-- Task details --
Pick up at the line with "Óleo Hidratante Homem". Write it out exactly, along with each later line through the end of the data, and nothing more.

-- Task inputs --
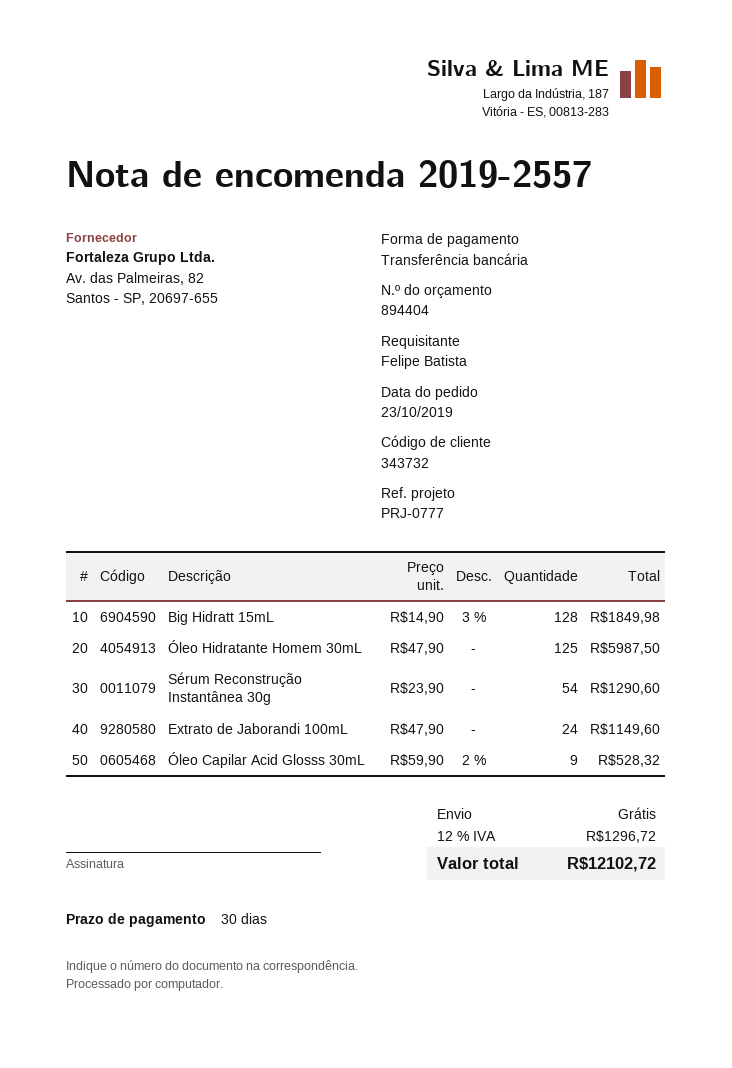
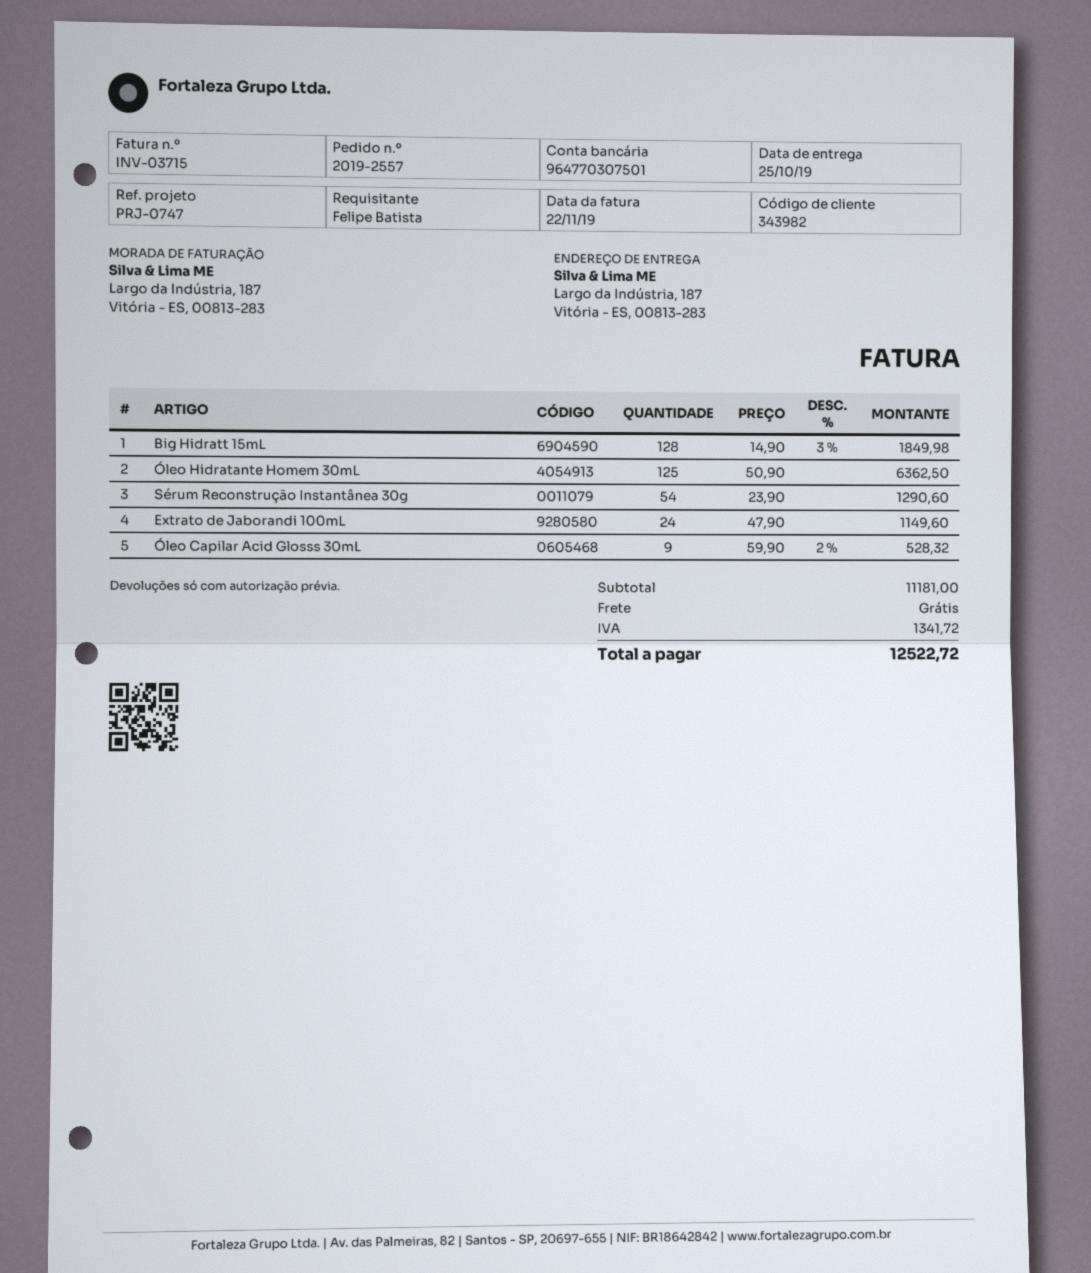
customer number: 343732 -> 343982
reference: PRJ-0777 -> PRJ-0747
Óleo Hidratante Homem 30mL: 125 x 47.90 = 5987.50 -> 125 x 50.90 = 6362.50
tax: 1296.72 -> 1341.72
total: 12102.72 -> 12522.72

-- Your response --
Óleo Hidratante Homem 30mL: 125 x 47.90 = 5987.50 -> 125 x 50.90 = 6362.50
tax: 1296.72 -> 1341.72
total: 12102.72 -> 12522.72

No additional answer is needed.